Margot, unlike me, had a feeling but not a remarkable one. It was dismay that things had gotten out of hand. Perhaps the house had begun to break up under the force of the wind. We had better do something about it.

“What are we going to do?”

“We?”

“You.”

“I don't know.”

“Oh oh oh,” she said, taking one hand in the other and actually wringing it. “Is there anything I can do? Oh my God.”

“You could have.”

“Me. Just me?”

“Yes.”

“Why me?”

“Because I loved you.” That was true enough I knew even though I couldn't remember what it was to love her.

“Loved? Love?” she asked.

“Because you were the only person who knew how to turn it all into love.”

“Love?”

“Sweetness dearness innocence singing laughing. ‘Love.'”

“Laughing?”

“That may have been your secret. You had a way of laughing.”

“Yes, I know. I'll tell you what.”

“What?”

“Take your weight off me a little. I can't breathe.”

“Neither can I. I'm not on you. It's not the weight.”

“Oh, God. What is wrong? I can't breathe.”

“Don't worry about that. It's the storm.”

“I tell you what, Lance.”

“What?”

“Let's go away.”

“Where?”

“Anywhere. We can start a new life. I'm the only one who can make you happy.” It is strange but she spoke offhandedly now, as if nothing mattered a great deal. She too knew that there are no longer any “great historical moments.” She even took hold of the fabric of my hunting jacket and in her old way plucked a loose thread from it.

“That's true.”

“I know that I know how to and you know that I know how to.”

“Yes.”

It was true.

We must have been poisoned by the methane because the roaring of the storm was inside my head and I could hardly hear her. She was delirious. She was talking again, but not even to me any longer, about being a child in the Texas countryside and walking to town Saturdays and taking her good shoes along in a paper bag. She would change shoes at the bridge and hide the old shoes in a culvert.
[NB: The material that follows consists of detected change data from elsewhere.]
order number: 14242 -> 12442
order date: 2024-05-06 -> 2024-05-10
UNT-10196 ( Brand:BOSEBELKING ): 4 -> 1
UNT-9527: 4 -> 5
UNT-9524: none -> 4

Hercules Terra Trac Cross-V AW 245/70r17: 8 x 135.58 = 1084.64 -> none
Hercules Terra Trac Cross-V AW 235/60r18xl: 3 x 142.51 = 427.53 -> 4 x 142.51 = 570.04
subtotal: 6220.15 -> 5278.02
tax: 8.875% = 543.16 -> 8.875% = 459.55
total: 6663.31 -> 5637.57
“I'm nothing—” she began. “What's the matter with me?”

“What?”

“That's what you never knew. With you I had to be either—or—but never a—uh—woman. It was good for a while. Oooh. Everything's gone black. I'm dying.”

“No. The lamp went out.”

I sat on the bed thinking: How could the lamp go out? To this day I don't know. Perhaps the wick was too low.
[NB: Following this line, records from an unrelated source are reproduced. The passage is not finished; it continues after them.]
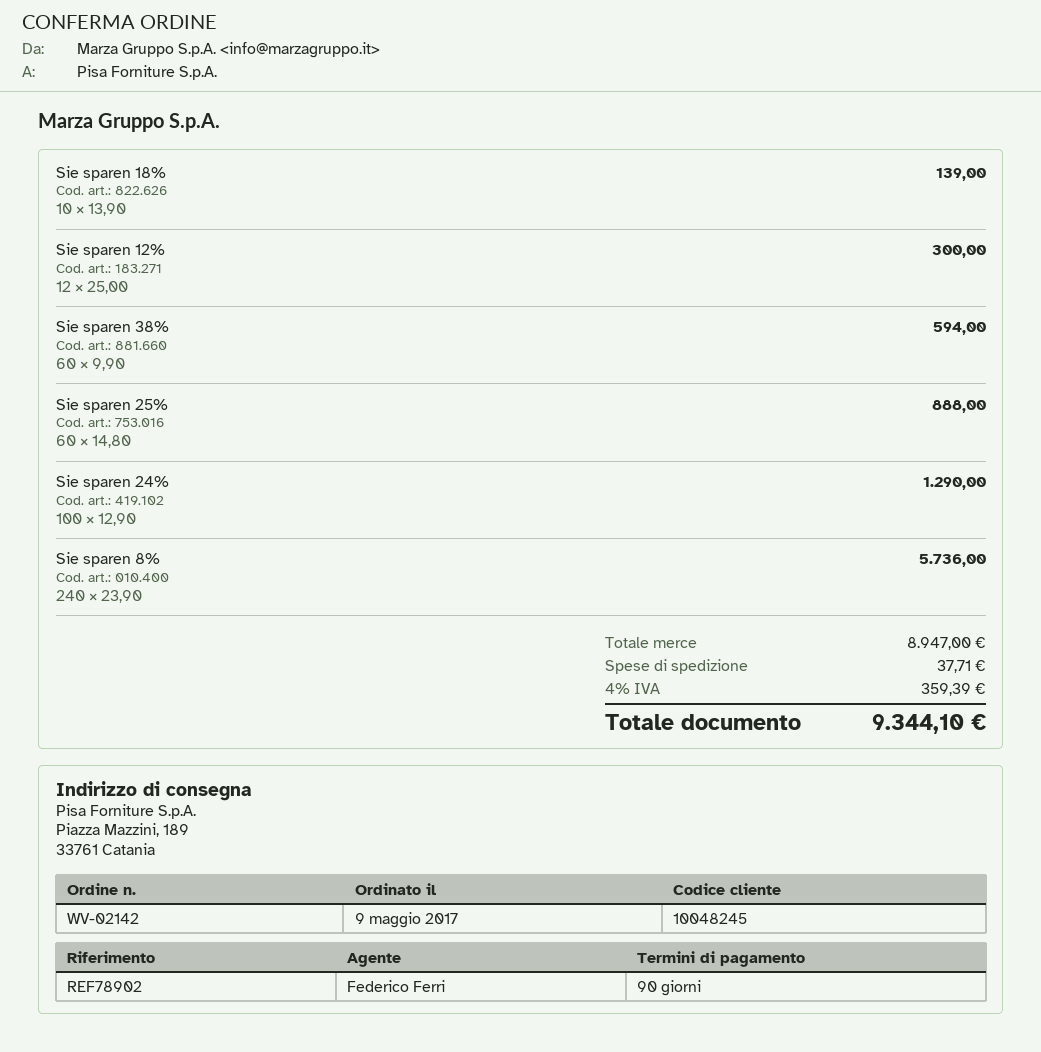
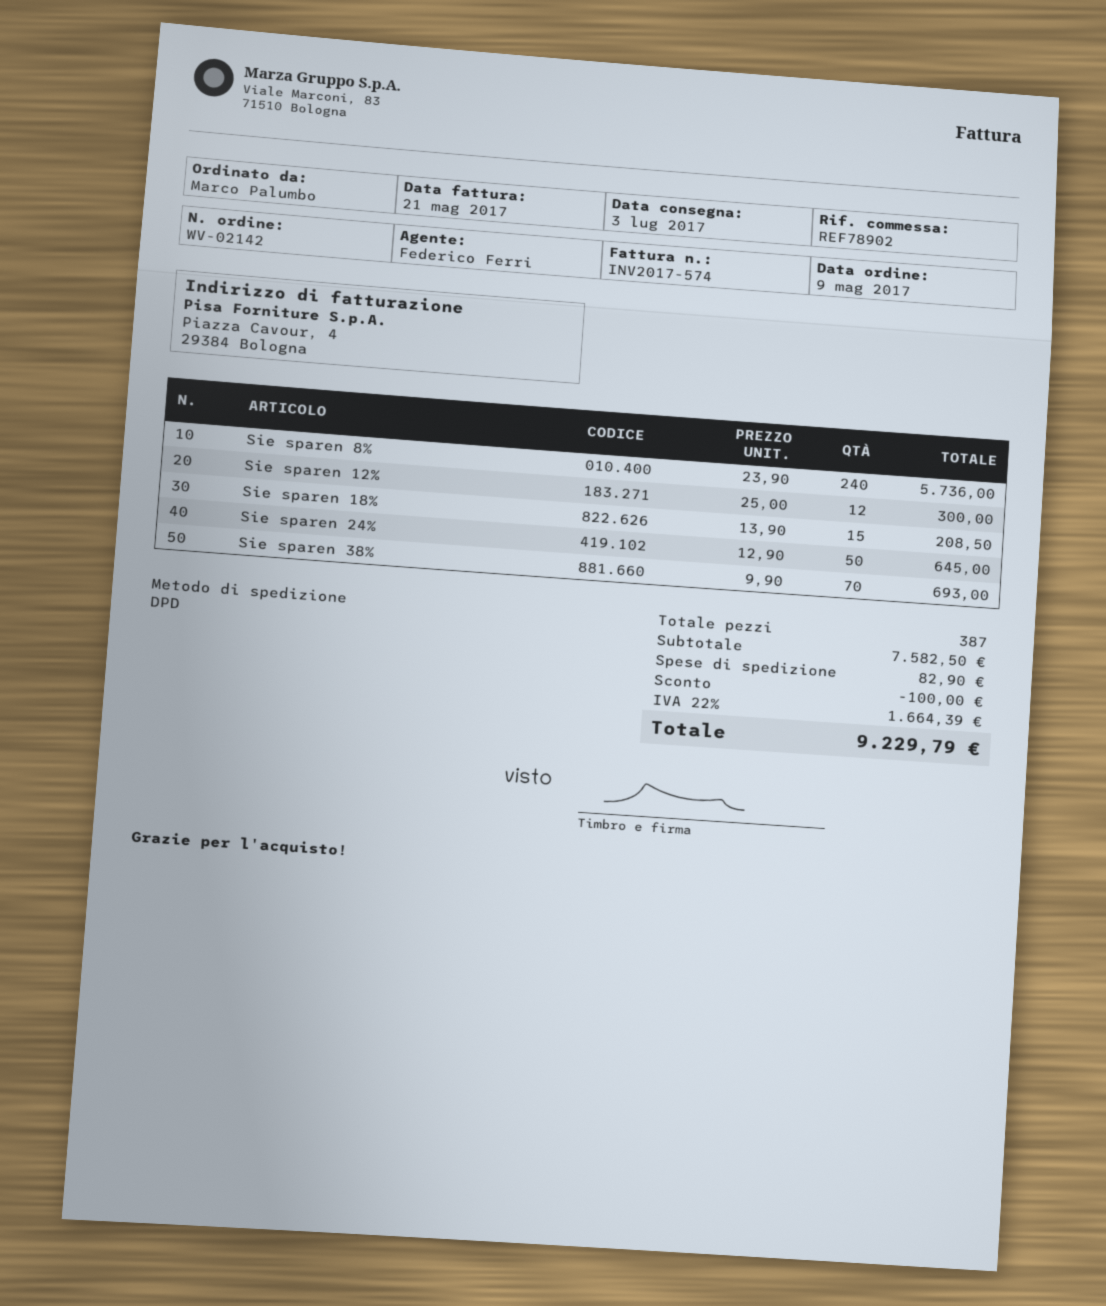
Sie sparen 18%: 10 x 13.90 = 139.00 -> 15 x 13.90 = 208.50
Sie sparen 38%: 60 x 9.90 = 594.00 -> 70 x 9.90 = 693.00
Sie sparen 25%: 60 x 14.80 = 888.00 -> none
Sie sparen 24%: 100 x 12.90 = 1290.00 -> 50 x 12.90 = 645.00
subtotal: 8947.00 -> 7582.50
discount: none -> 100.00
shipping: 37.71 -> 82.90
tax: 4% = 359.39 -> 22% = 1664.39
total: 9344.10 -> 9229.79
“Wait,” I told her and crawled on all fours to get it. Why did I say that to her? Wait. Because I wanted her to tell me how we could do it, start all over again? But not in a serious way. Yes. I was delirious too. I had forgotten about the methane and was thinking of planning a trip with her.

Before I lit the lamp, I sat on the floor, the lamp between me and the bed. my back against the outer wall.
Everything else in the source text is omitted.